Lent Week 1—Friday
Psalm 40 Genesis 40: 1-23 1 Corinthians 3:16-23 Mark 2:13-22
I have always loved the story in today’s reading from Mark that depicts Jesus sitting and eating with all the “wrong sorts of people” and scandalizing the establishment. It always makes me think of the saying, “The church is a hospital for sinners, not a museum for saints.” If I look at the church as a gathering of those who have all the answers, who are all perfectly conducting their lives, I can quickly feel out of place, possibly losing hope that this is a place for me with my own flawed and broken life! Jesus isn’t known as the Great Physician for nothing. He came to comfort the broken and broken hearted, to give hope to the suffering, to offer healing to the sick–not to give merit badges to whoever could most accurately recite the law or claim perfect conformity to it.
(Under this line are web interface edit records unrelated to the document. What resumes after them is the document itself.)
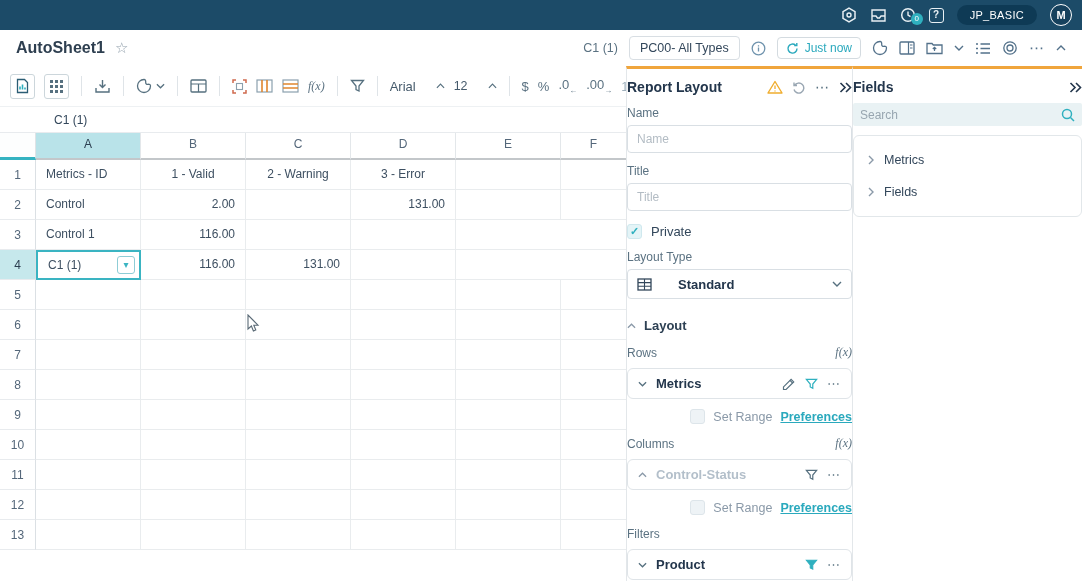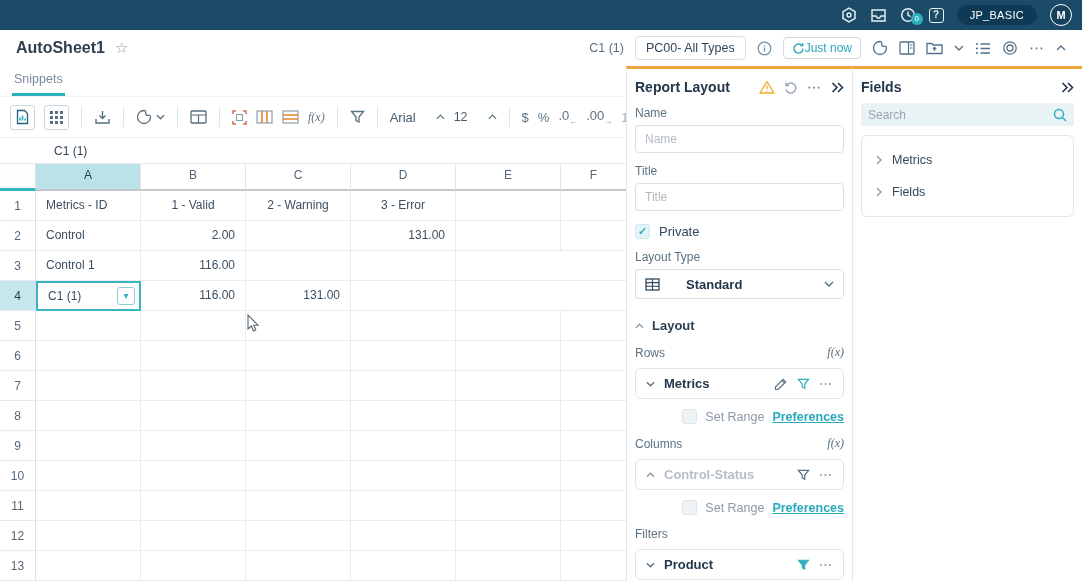--- a/index.html
+++ b/index.html
@@ -30,7 +30,7 @@
   .sel-label { font-size:12.5px; color:#5b7282; }
   .ds-btn { font-size:12.5px; color:#33475b; border:1px solid #d8dee3; border-radius:4px;
     padding:4px 10px; background:#fff; cursor:pointer; }
-  .sync-pill { display:flex; align-items:center; border:1px solid #d4dbe0;
+  .sync-pill { display:flex; align-items:center; gap:6px; border:1px solid #d4dbe0;
     border-radius:4px; padding:3px 8px; cursor:pointer; }
   .sync-pill span { font-size:12px; color:#2aa9bd; }
   .hicon { color:#53718a; display:flex; align-items:center; cursor:pointer; }

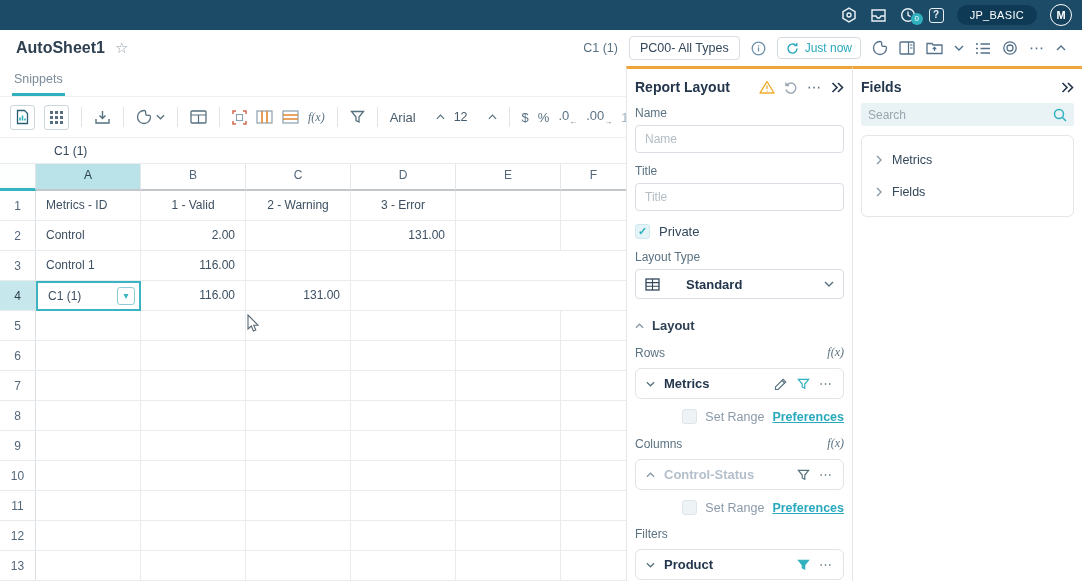--- a/index.html
+++ b/index.html
@@ -222,9 +222,6 @@
 
   <div class="sheet">
 
-    <div class="tabsrow">
-      <span class="tab">Snippets</span>
-    </div>
 
     <div class="toolbar">
       <span class="tbtn tbox">

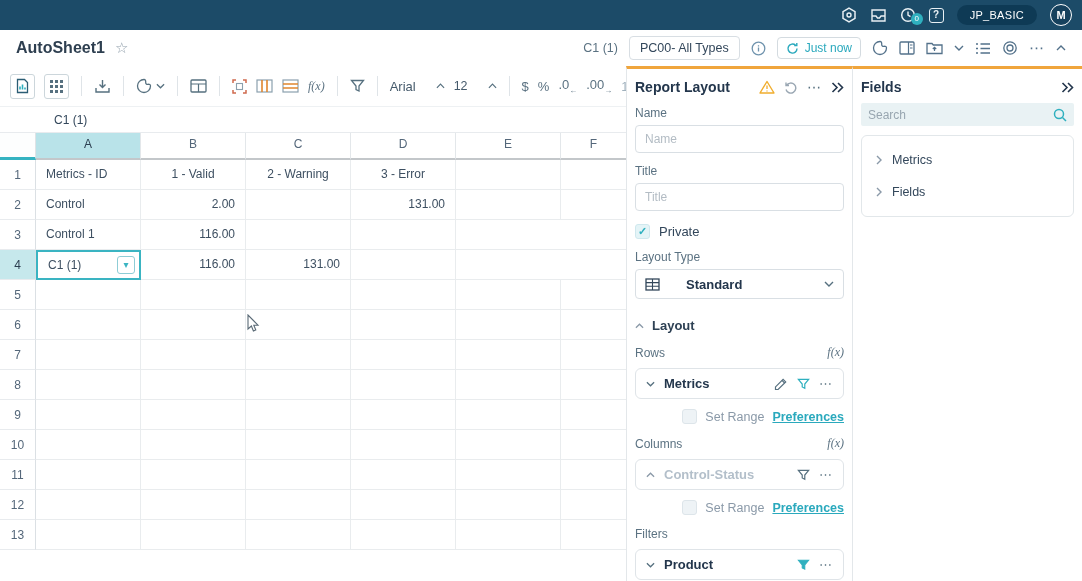--- a/index.html
+++ b/index.html
@@ -80,7 +80,7 @@
 
   
   .panel { position:absolute; top:0; bottom:0; background:#fff; border-top:3px solid #f0a53c;
-    border-left:1px solid #e3e7ea; padding:10px 8px; overflow:hidden; }
+    border-left:1px solid #e3e7ea; padding:10px 0; overflow:hidden; }
   .panel-report { left:626px; width:226px; }
   .panel-fields { left:852px; width:230px; }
I think this is why I tend to be attracted to the writings of Ann Lamotte–and our own Bishop Owensby–that invite us to share in stories of brokenness and the healing power of grace–rather than more deeply philosophical scriptural nit-picking (which is not to say that we shouldn’t have a healthy conversation with scripture). In the psalm for today, the singer tells us, “I waited patiently upon the Lord; he stooped to me and heard my cry. . . . He put a new song in my mouth. . . . Happy are they who trust in the Lord!” Jesus sees us in all our flawed humanity; he hears our cry and is ready to sit down with us, to invite us to his table, offering healing and balm to our wounded souls.